Exercise goal: Pictures don't belong in the copy; print all the records exactly.

------ Dataset extract

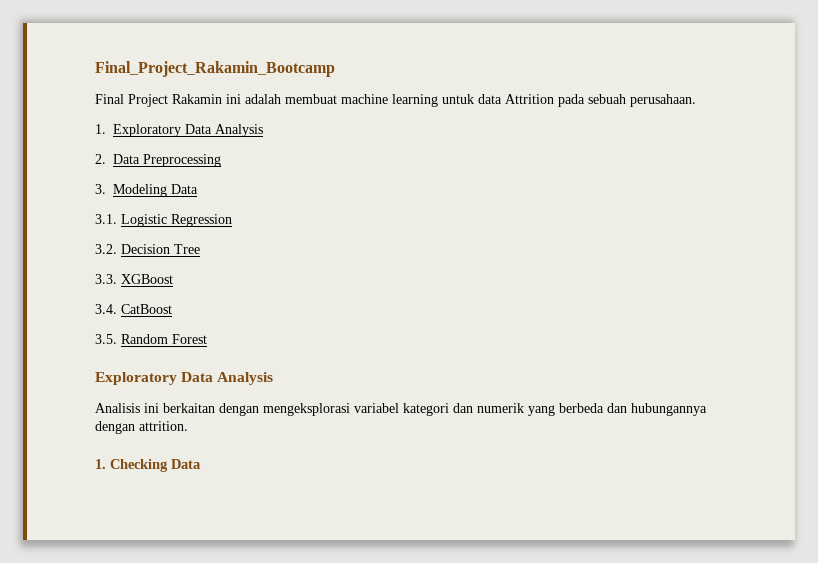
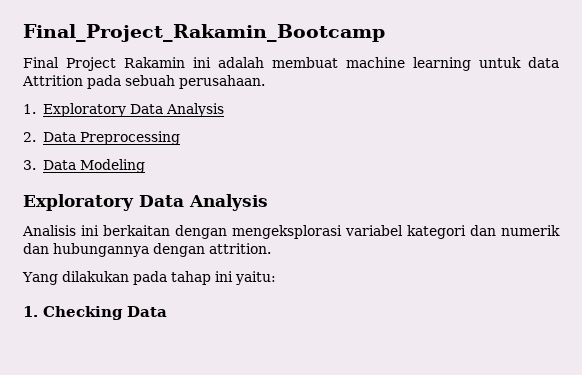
(106, 189) none -> [42,160,76,170] Data
[171,184,198,194] [95,214,232,227] [95,244,200,254] [95,274,173,284] [95,304,172,314] [95,334,207,344] Data // 3.1. Logistic Regression // 3.2. Decision Tree // 3.3. XGBoost // 3.4. CatBoost // 3.5. Random Forest -> (145, 166) none
[528,403,604,416] yang berbeda -> (560, 230) none
(188, 426) none -> [22,271,276,285] // Yang dilakukan pada tahap ini yaitu:

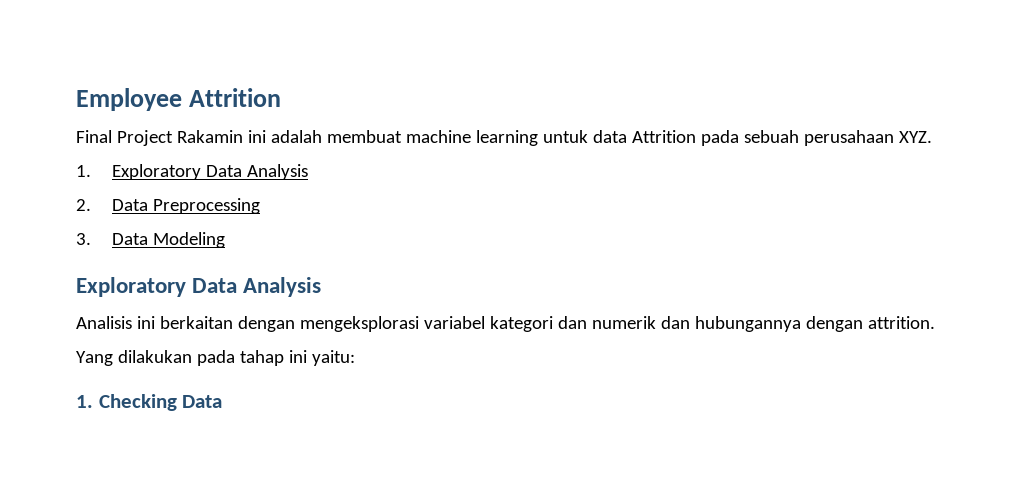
[23,24,385,42] Final_Project_Rakamin_Bootcamp -> [76,88,282,111] Employee Attrition
[179,75,265,89] perusahaan. -> [803,130,932,146] perusahaan XYZ.

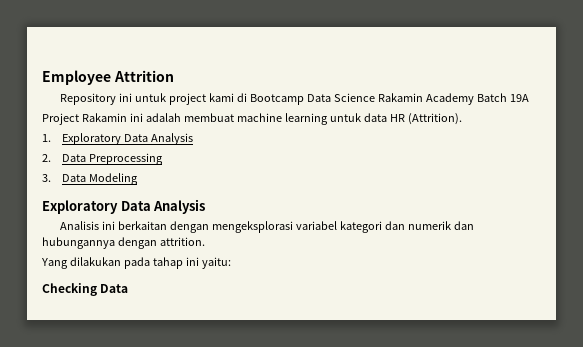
[76,130,112,143] Final -> [60,93,529,105] Repository ini untuk project kami di Bootcamp Data Science Rakamin Academy Batch 19A //
[631,130,932,146] Attrition pada sebuah perusahaan XYZ. -> [389,113,462,125] HR (Attrition).
[76,395,93,408] 1. -> (231, 263) none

------------

Reply:
(106, 189) none -> [42,160,76,170] Data
[171,184,198,194] [95,214,232,227] [95,244,200,254] [95,274,173,284] [95,304,172,314] [95,334,207,344] Data // 3.1. Logistic Regression // 3.2. Decision Tree // 3.3. XGBoost // 3.4. CatBoost // 3.5. Random Forest -> (145, 166) none
[528,403,604,416] yang berbeda -> (560, 230) none
(188, 426) none -> [22,271,276,285] // Yang dilakukan pada tahap ini yaitu:

[23,24,385,42] Final_Project_Rakamin_Bootcamp -> [76,88,282,111] Employee Attrition
[179,75,265,89] perusahaan. -> [803,130,932,146] perusahaan XYZ.

[76,130,112,143] Final -> [60,93,529,105] Repository ini untuk project kami di Bootcamp Data Science Rakamin Academy Batch 19A //
[631,130,932,146] Attrition pada sebuah perusahaan XYZ. -> [389,113,462,125] HR (Attrition).
[76,395,93,408] 1. -> (231, 263) none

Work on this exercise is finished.